Otro punto más que se relaciona con este desarrollo, dado que Douglas plantea que
el supuesto masoquismo femenino es muy interrogable si se homologa masoquismo
y pasividad. Afirma que la pasividad femenina es una pasividad activa, en la situación
erótica, la presa se vuelve cazador.
¡Es gracioso observar a un varón lanzado a la conquista creyendo que acecha a su
presa hasta hacerla caer, cuando es él mismo el que cayó como presa al comienzo
de la partida! Nadie ha conquistado a una mujer que no se haya ofrecido como
conquistada desde el inicio. La propia Verdier comentó en 1980 que la
desfeminización de la cultura moderna, es tan extrema que hace tan difícil pensar
siquiera en la femineidad. Es por eso mismo que no podemos reconocer fácilmente
que estos relatos constituyen una enseñanza sobre las diferencias sexuales. Estamos
tan embrutecidos que este embrutecimiento no nos deja advertir que se trata de
relatos sobre las diferencias sexuales, los ritos de iniciación y fundamentalmente al
pasaje de la joven a mujer. A este embrutecimiento lo podríamos llamar “mimar el
falo como fetiche”. Los tabúes cristianos sobre la sangre y el semen seguramente
juegan un gran papel en esta desfeminización, a favor de una reproducción no
sexuada de los cuerpos. Esta observación de Verdier apoya la hipótesis de que hay
mimetismo extendido, y es efecto de una fetichización de los cuerpos. Desintrincación
de las pulsiones de vida y muerte, reinado de una crudeza que responde así a lo que
Lacan ha podido llamar el rechazo que el capitalismo realiza de “las cosas del amor”.

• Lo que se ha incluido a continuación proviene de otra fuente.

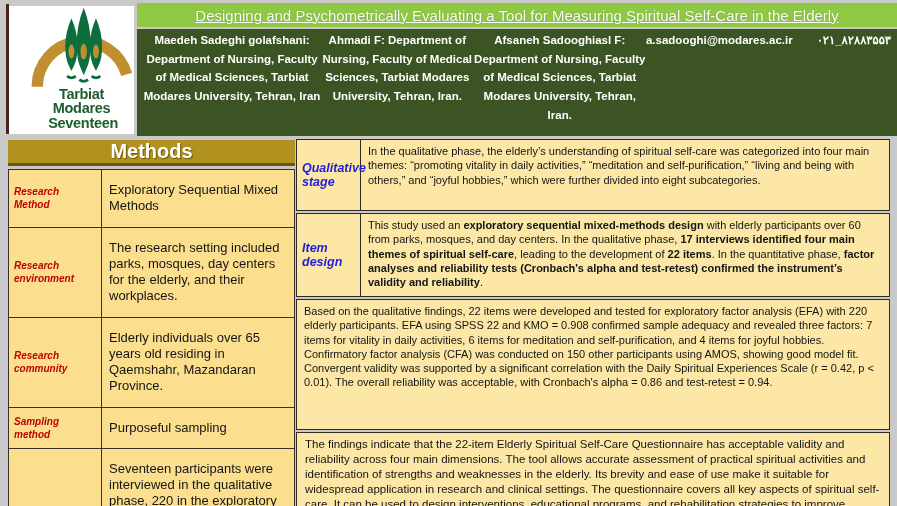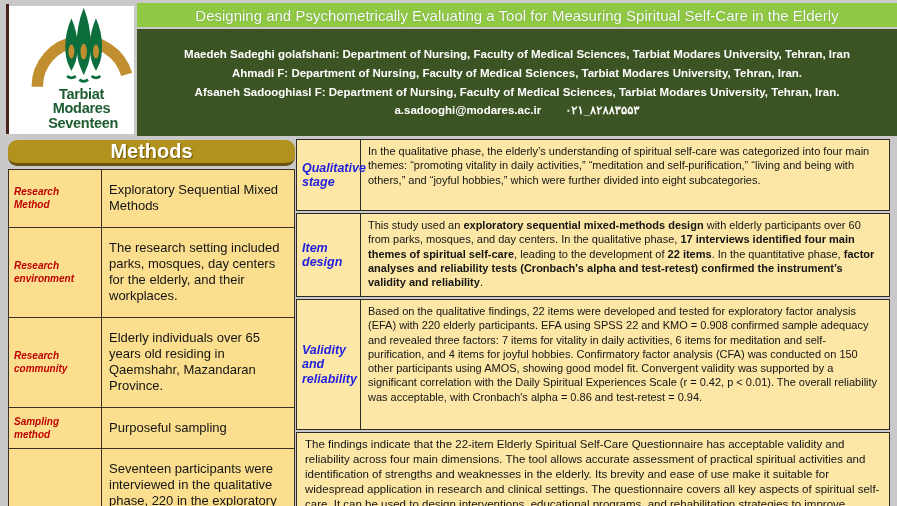"Designing and Psychometrically" .title-bar span { text-decoration: none -> underline }
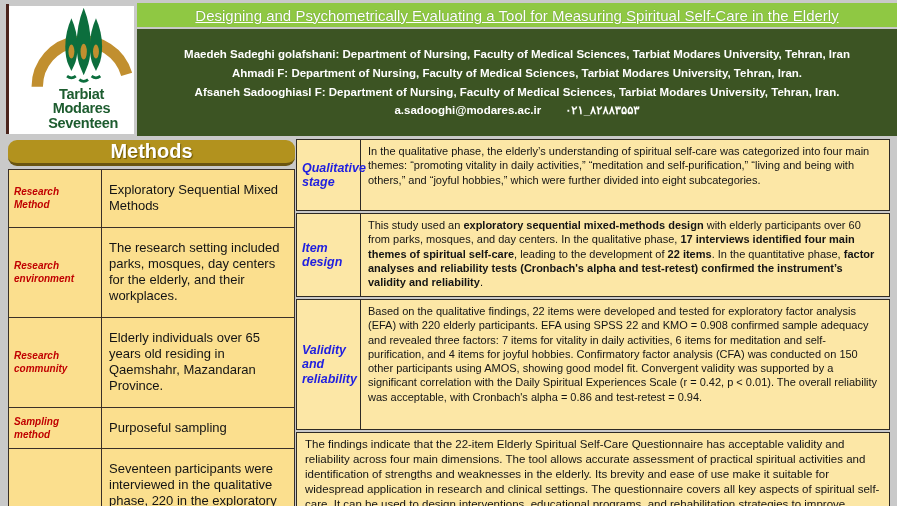"Maedeh Sadeghi golafshani: Department of" .authors-panel { flex-direction: column -> row }
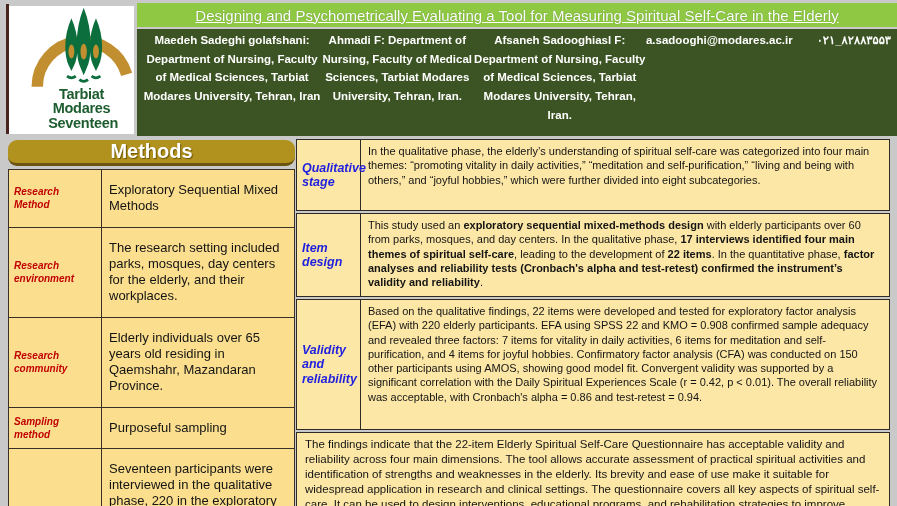"Methods" .methods-header { border-radius: 9px -> none }
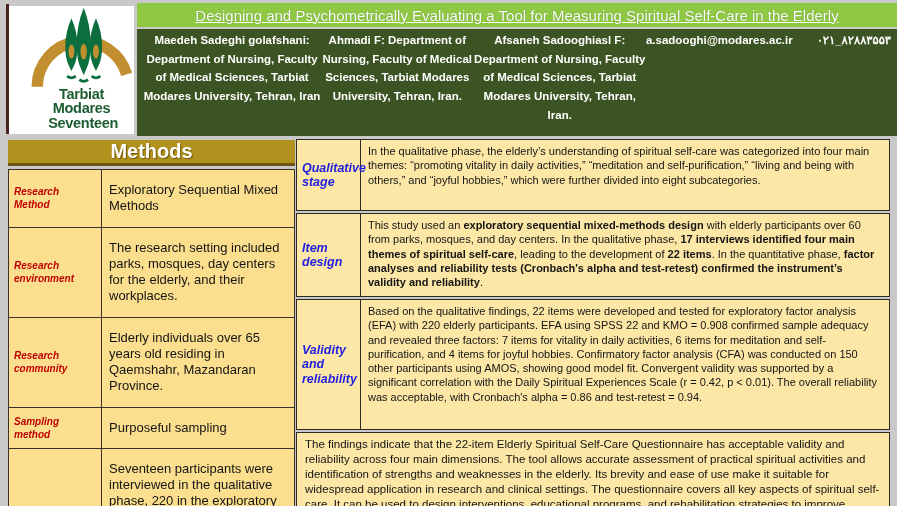"Validity and reliability" div.s-label { html: <div>Validity and reliability</div> -> none }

Nota: Exposición presentada en el seminario “Cuentos de hadas y
psicoanálisis”, a cargo de Claudia Muente y Santiago Ragonesi, llevado a cabo
en Centro de Lecturas y Transmisión, en diciembre de 2013.
[1] Le Goff, J. & Truong, N., Una historia del cuerpo en la Edad Media, Buenos Aires, Paidós, 2005.
[2] Douglas, M. (1970) Pureza y peligro, Buenos Aires, Siglo XXI, 1973.
[3] Douglas, M. (1996) Estilos de pensar. Ensayos sobre el buen gusto, Buenos Aires, Gedisa, 1998.
[4] Le Goff, J. & Truong, N., L’Erotisme au Moyen-Âge, París, Taliander, 1999.